(What is needed) Match the word "Orders". Return each line of the data below where it appears.

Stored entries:
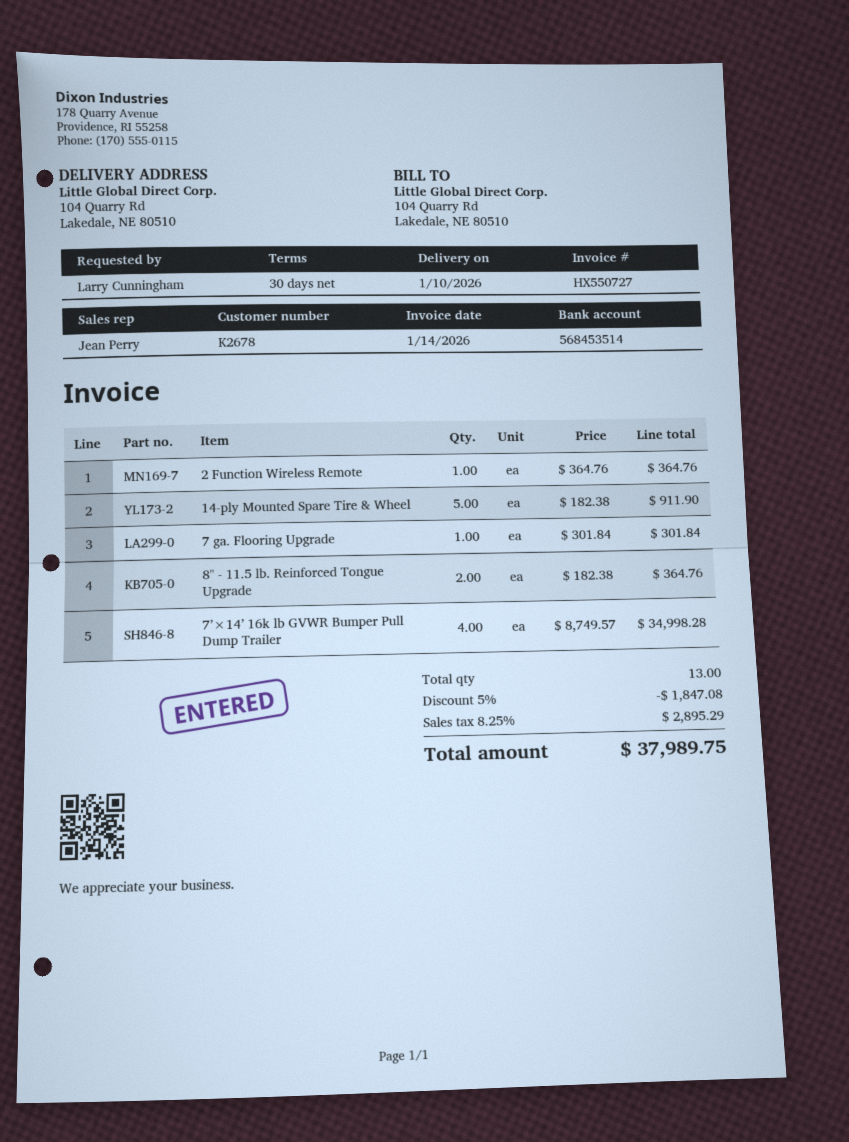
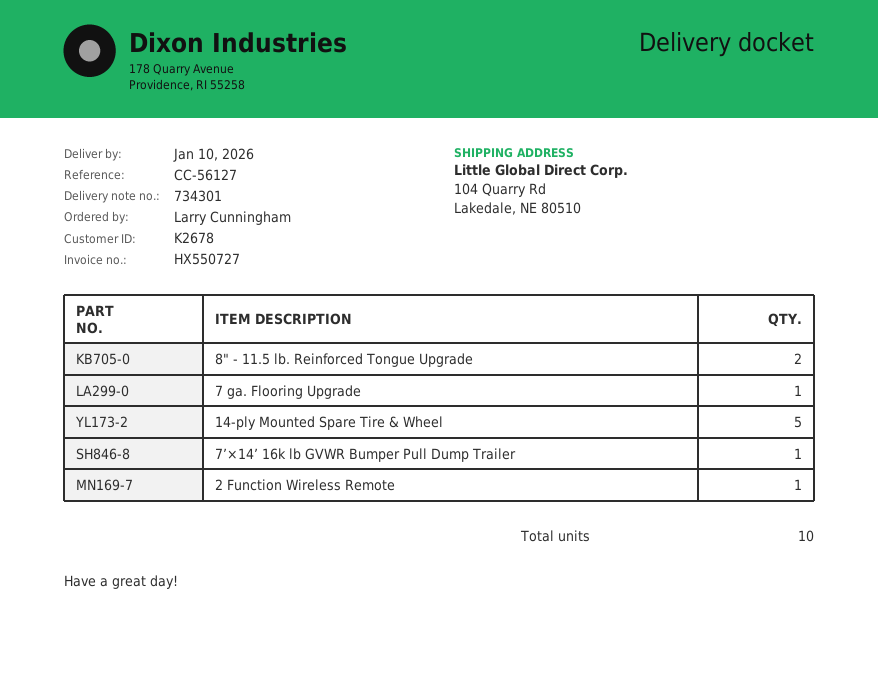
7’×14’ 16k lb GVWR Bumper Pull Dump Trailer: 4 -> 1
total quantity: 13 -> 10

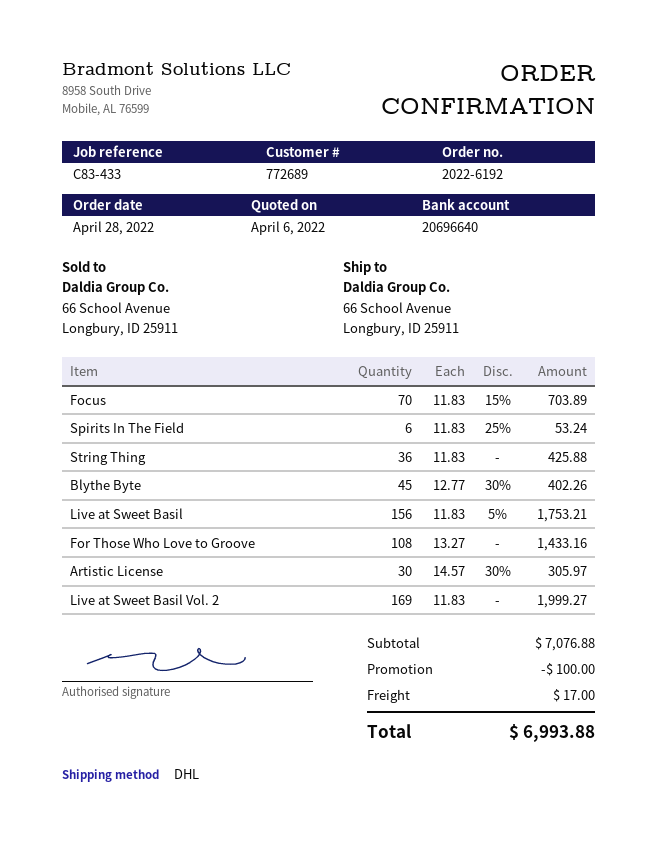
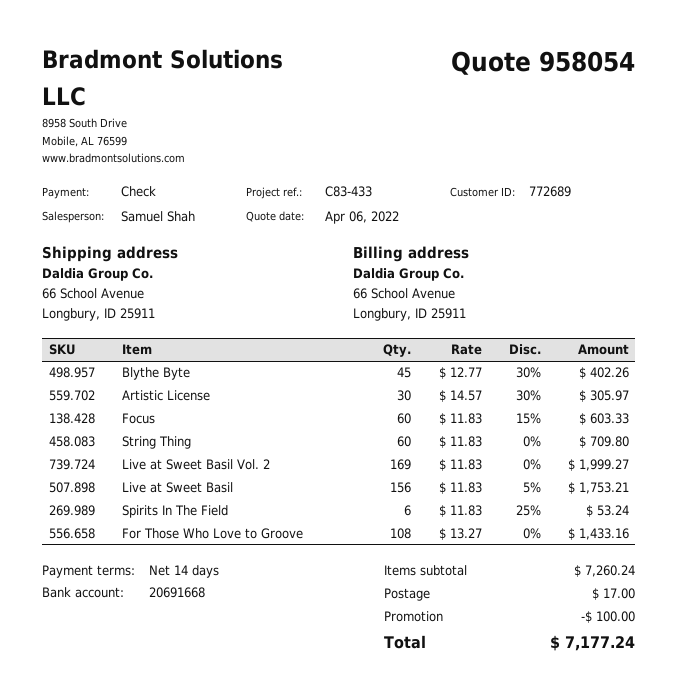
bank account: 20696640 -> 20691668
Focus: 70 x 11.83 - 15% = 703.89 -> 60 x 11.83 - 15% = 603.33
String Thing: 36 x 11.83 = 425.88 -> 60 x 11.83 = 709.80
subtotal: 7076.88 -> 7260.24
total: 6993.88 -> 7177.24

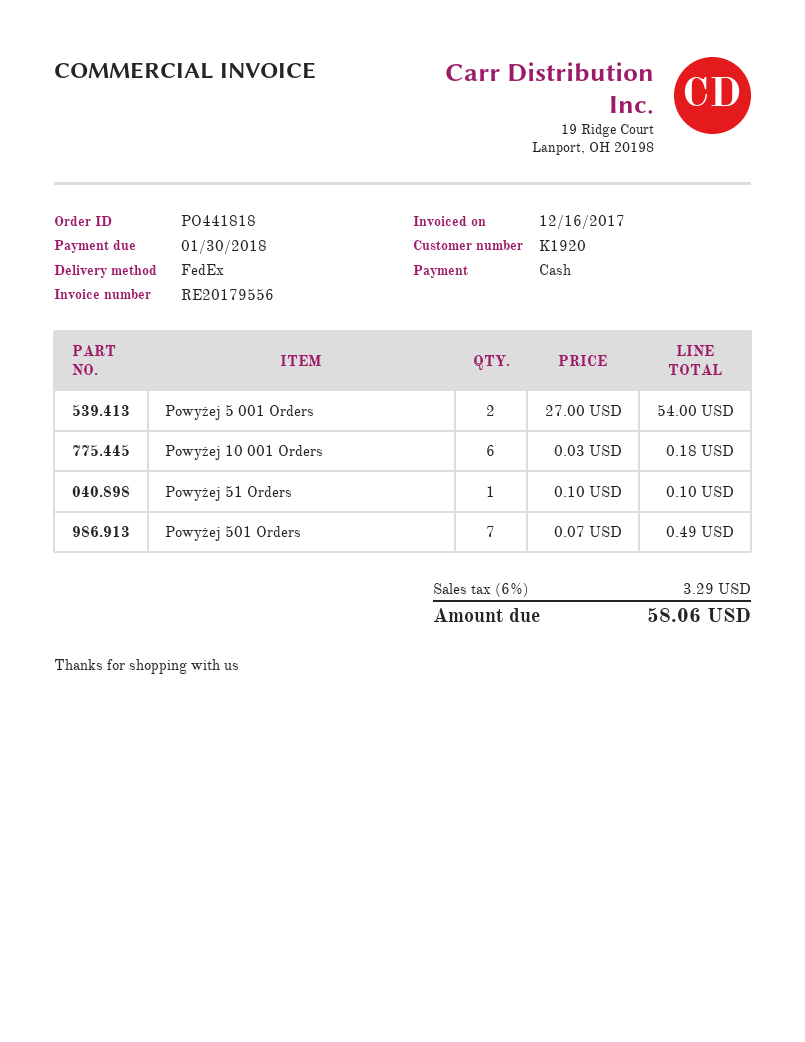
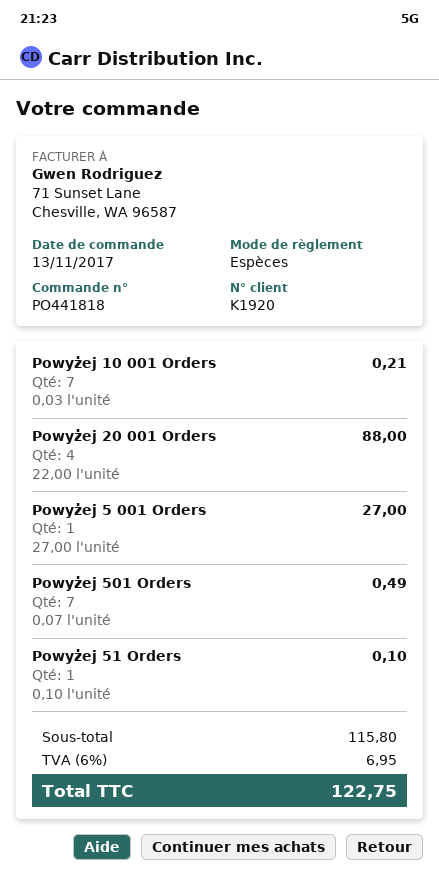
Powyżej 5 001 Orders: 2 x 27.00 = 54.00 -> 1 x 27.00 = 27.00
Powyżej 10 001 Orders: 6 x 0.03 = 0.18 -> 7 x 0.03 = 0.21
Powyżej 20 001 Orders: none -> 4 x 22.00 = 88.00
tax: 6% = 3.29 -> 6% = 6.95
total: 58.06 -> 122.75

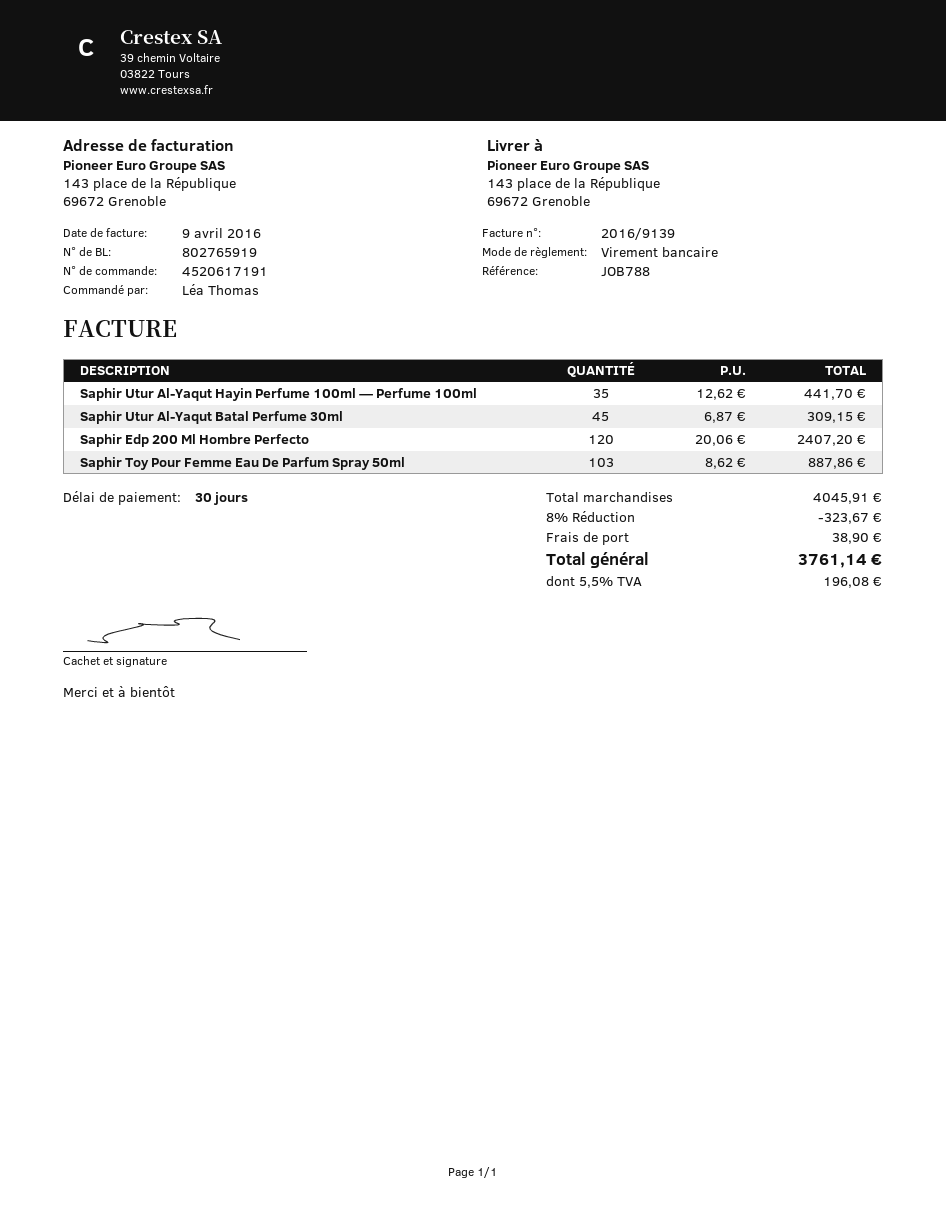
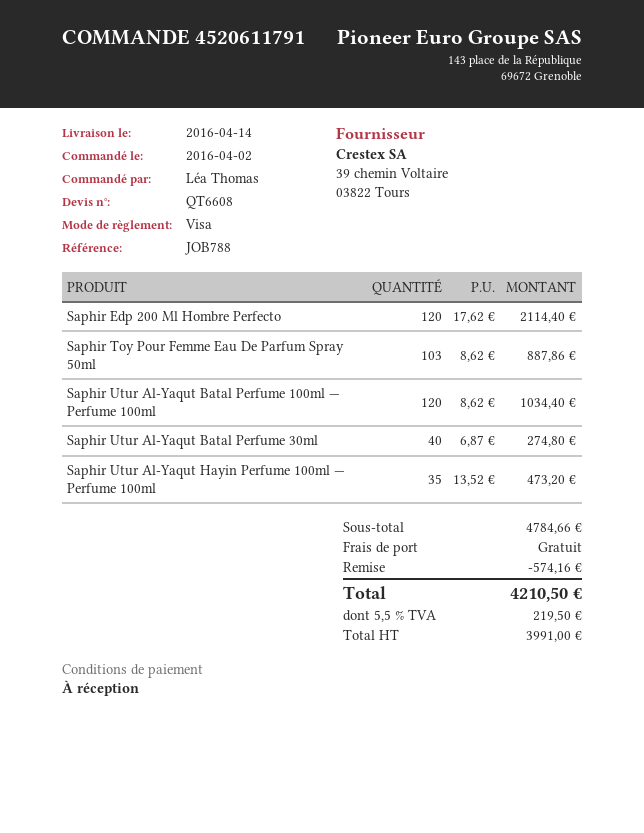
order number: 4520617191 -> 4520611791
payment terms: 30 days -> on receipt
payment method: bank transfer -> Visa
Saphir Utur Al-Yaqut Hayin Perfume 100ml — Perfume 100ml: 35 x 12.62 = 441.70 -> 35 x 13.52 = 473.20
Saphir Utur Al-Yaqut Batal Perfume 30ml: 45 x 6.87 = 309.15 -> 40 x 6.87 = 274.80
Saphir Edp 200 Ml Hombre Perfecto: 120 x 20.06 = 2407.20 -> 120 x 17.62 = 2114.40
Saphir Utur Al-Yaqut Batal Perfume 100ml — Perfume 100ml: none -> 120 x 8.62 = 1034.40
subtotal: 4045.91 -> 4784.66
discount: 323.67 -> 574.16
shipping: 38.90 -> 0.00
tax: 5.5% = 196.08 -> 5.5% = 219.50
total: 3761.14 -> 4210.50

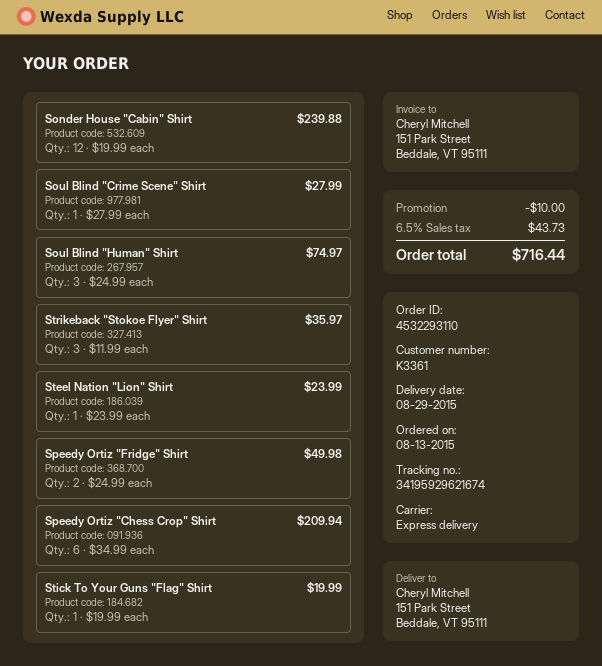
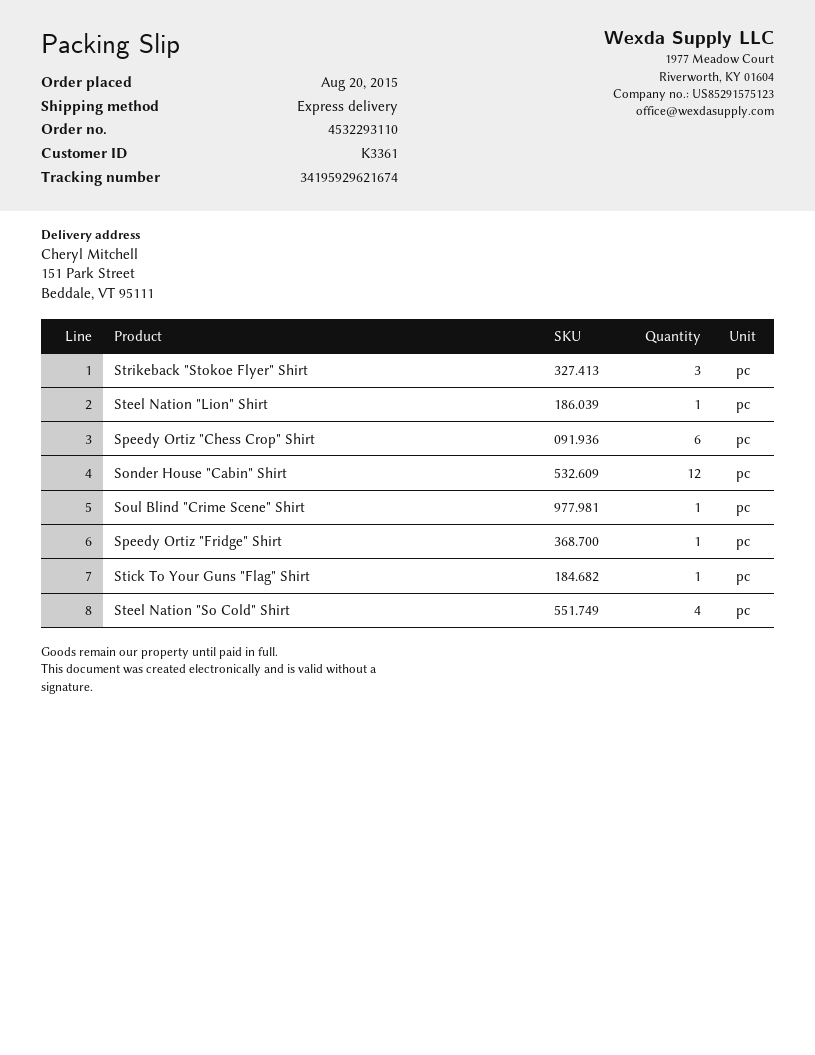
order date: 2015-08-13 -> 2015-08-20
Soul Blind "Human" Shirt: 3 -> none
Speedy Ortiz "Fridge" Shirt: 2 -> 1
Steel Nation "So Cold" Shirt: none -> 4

(Answer section)
Powyżej 5 001 Orders: 2 x 27.00 = 54.00 -> 1 x 27.00 = 27.00
Powyżej 10 001 Orders: 6 x 0.03 = 0.18 -> 7 x 0.03 = 0.21
Powyżej 20 001 Orders: none -> 4 x 22.00 = 88.00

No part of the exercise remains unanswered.